The total sample was also divided into three strata of educational levels, as this stratification reflects the levels of education in Greece: 6–9 (compulsory education in Greece is 9 years), 10–12 (high school), and 13 years and above (higher education, technological, or other university level education). Statistical analysis revealed significant differences between any of the two groups among the 6–9, 10–12, and 13–18 group for the interference score in the Color–Word task (p < .005). Regarding the time needed to read the 112 items in the Color task, all but one comparison reached significance at p < .05; the secondary level group (10–12 years of education) did not differ significantly from the university level group (13–18 years of education). As the most important score in clinical neurological practice is the interference score, we decided to stratify our sample into the abovementioned levels of education: 6–9 years of education (n = 190); 10–12 years of education (n = 195); 13–18 years of education (n = 219). Table 1 presents normative data for SNST measures stratified by age and level of education.

Discussion

We provide normative data for a large sample of healthy Greek adults using Trenerry's version of the Stroop test, stratified by the demographic variables that contributed to the SNST performance.

Between the different scores in SNST, the more time needed to read the 112 items in the Color task, the lower the interference score in the Color–Word task. Moreover, the more errors and self-corrections made in the Color–Word task, the lower the score that represents the interference effect.

The results of our study reveal that age and education significantly influenced performance on most SNST scores, as they accounted for a significant proportion of the variance on Color task score (time to complete the task) and Color–Word interference score. Age appears to be the most influential demographic variable, as it contributed to most of the SNST scores, and to a greater extent than did education. As age increases, participants require more time to read the words in the Color task and show a poorer performance on the Stroop interference score. Our age-related influence is in line with that of Trenerry and coworkers (1989), who reported that younger participants outperformed older ones. Nevertheless, our stratification is based on different subgroups from Trenerry's ones; we observed that participants aged between 18 and 39 years performed in a similar way on Color task score and interference score on the Color–Word task, while mean performance significantly declined decade-by-decade for the rest of the age subgroups. The mean scores of our participants are partially comparable with those reported by Trenerry and coworkers (1989); using the same age-dependent groups, mean performance of our 18–49 group on the Color–Word task (interference score; M = 103.23, SD = 9.02) is comparable with the performance of Trenerry's 18–49 group (M = 104.90, SD = 10.22), with small effect size (Cohen's d = −.29). However, in the original group aged over 50 years (n = 50), the mean interference score is 93.98 (SD = 18.41), whereas among our healthy controls aged over 50 (n = 371) the mean interference score is 82.53 (SD = 16.89). This difference between two groups (Cohen's d = −1.61, which reflects a large effect size) may be discussed under the view of the number of Greek participants over 50 years old.

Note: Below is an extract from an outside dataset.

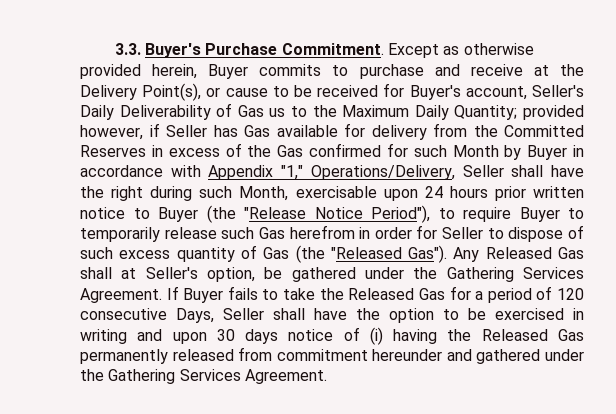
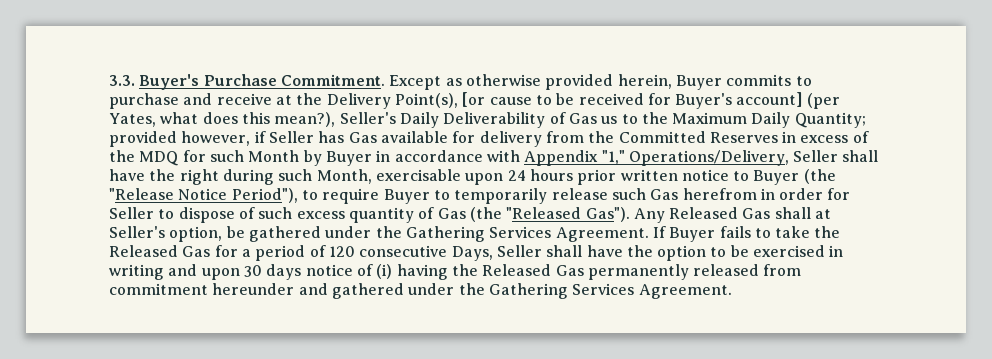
- Except as otherwise provided herein, Buyer commits to purchase and receive at the Delivery Point(s), or cause to be received for Buyer's account, Seller's Daily Deliverability of Gas us to the Maximum Daily Quantity;
+ Except as otherwise provided herein, Buyer commits to purchase and receive at the Delivery Point(s), [or cause to be received for Buyer's account] (per Yates, what does this mean?), Seller's Daily Deliverability of Gas us to the Maximum Daily Quantity;
- provided however, if Seller has Gas available for delivery from the Committed Reserves in excess of the Gas confirmed for such Month by Buyer in accordance with Appendix "1," Operations/Delivery, Seller shall have the right during such Month, exercisable upon 24 hours prior written notice to Buyer (the "Release Notice Period"), to require Buyer to temporarily release such Gas herefrom in order for Seller to dispose of such excess quantity of Gas (the "Released Gas").
+ provided however, if Seller has Gas available for delivery from the Committed Reserves in excess of the MDQ for such Month by Buyer in accordance with Appendix "1," Operations/Delivery, Seller shall have the right during such Month, exercisable upon 24 hours prior written notice to Buyer (the "Release Notice Period"), to require Buyer to temporarily release such Gas herefrom in order for Seller to dispose of such excess quantity of Gas (the "Released Gas").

However, any definitive interpretation of this difference would be made only with well-matched samples. In accordance with Trenerry's results, none of our participants failed to complete the 112 items on the Color task, while the occurrence of incorrect responses in the Color–Word task was rare.

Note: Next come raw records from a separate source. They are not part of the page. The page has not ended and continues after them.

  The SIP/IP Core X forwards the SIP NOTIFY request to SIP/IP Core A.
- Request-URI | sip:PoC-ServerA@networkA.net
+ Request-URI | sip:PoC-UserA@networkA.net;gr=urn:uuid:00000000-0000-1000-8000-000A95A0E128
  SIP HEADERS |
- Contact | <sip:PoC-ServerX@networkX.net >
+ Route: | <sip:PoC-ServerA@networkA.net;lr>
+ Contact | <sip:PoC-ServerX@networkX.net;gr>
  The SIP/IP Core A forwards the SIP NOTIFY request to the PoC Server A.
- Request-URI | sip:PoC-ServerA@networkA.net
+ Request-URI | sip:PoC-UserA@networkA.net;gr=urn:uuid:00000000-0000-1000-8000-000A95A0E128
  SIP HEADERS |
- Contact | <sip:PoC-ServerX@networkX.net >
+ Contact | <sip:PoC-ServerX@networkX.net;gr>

Previous standardization studies on various versions of the Stroop test have reported that age is a strong predictor of Stroop performance (Hameleers et al., 2000; Ivnik et al., 1996; Klein et al., 1997; Moering et al., 2003; Van Boxtel et al., 2001). In adults, aging appears to be linked to a slowing of speed in color-naming, and an increase in the Stroop interference effect (Spreen & Strauss, 1998). Some authors support the hypothesis that the difficulty experienced by older participants with regard to inhibitory control, namely the interference effect, reflects an age-related generalized slowing (Uttl & Graf, 1997), while others report that an age-related deficit in inhibitory control produces a greater Stroop interference as age increases (Spieler, Balota, & Faust, 1996). A third group supports both the hypotheses mentioned earlier (Bugg, DeLosh, Davalos, & Davis, 2007).

In the present study, education was also an important factor in all but one SNST score, contrary to Trenerry's findings. According to our data, in all age-dependent groups, less-educated healthy participants showed slower color-naming rates and need more time to complete the Color task. They also presented a greater interference effect, as they provided poorer performances on the Color–Word task than those who were highly educated. Our findings are similar to those of other studies that documented a significant relationship between years of education and Stroop performance (Houx et al., 1993; Moering et al., 2003; Van Boxtel et al., 2001). Among participants aged over 70, those who are highly educated still performed better than those who have attained a lesser degree of education. This finding may be explained by the cognitive reserve hypothesis, according to which, some factors—such as a high level of education—can render a person less vulnerable to age-related cognitive decline and pathological brain processes (Van der Elst, Van Boxtel, Van Breukelen, & Jolles, 2006).

Despite the age- and education-related influence, we found no correlation between gender and SNST performance. Our present finding, regarding the absence of sex differences, is in line with past studies, which have provided similar results (Houx et al., 1993; Ivnik et al., 1996). Moreover, despite the reported fact that women tend to have superior color naming or word reading (Strickland, D'Elia, James, & Stein, 1997), in our study we did not find any significant differences that favored females.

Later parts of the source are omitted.